User interface change data:
╭──
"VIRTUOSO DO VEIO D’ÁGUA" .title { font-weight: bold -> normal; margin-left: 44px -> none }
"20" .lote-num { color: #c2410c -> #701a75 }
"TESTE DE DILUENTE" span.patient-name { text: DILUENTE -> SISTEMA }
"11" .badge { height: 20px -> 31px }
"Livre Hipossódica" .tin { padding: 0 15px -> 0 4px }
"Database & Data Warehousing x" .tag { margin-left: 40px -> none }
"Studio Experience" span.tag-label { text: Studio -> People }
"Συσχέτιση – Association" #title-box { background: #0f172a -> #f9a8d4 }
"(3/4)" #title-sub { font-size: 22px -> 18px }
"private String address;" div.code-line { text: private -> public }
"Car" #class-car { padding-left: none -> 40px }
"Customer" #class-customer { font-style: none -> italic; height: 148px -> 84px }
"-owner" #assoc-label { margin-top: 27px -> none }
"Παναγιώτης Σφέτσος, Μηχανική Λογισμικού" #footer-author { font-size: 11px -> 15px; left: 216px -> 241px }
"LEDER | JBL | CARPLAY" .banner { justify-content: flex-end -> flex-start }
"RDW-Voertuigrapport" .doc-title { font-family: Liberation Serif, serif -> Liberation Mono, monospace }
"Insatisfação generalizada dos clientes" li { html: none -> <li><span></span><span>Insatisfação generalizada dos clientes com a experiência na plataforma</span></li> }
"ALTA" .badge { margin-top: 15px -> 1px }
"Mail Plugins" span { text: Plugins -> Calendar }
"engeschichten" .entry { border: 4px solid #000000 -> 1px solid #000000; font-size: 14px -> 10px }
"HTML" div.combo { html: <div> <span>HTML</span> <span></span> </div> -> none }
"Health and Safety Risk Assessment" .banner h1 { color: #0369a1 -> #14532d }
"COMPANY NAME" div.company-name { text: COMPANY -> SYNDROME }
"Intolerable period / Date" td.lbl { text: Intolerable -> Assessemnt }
╰──
- [TO DO]:
How many lines of these records include the word "banner"? Only the number should be written.

- [WRITTEN SOLUTION]:
2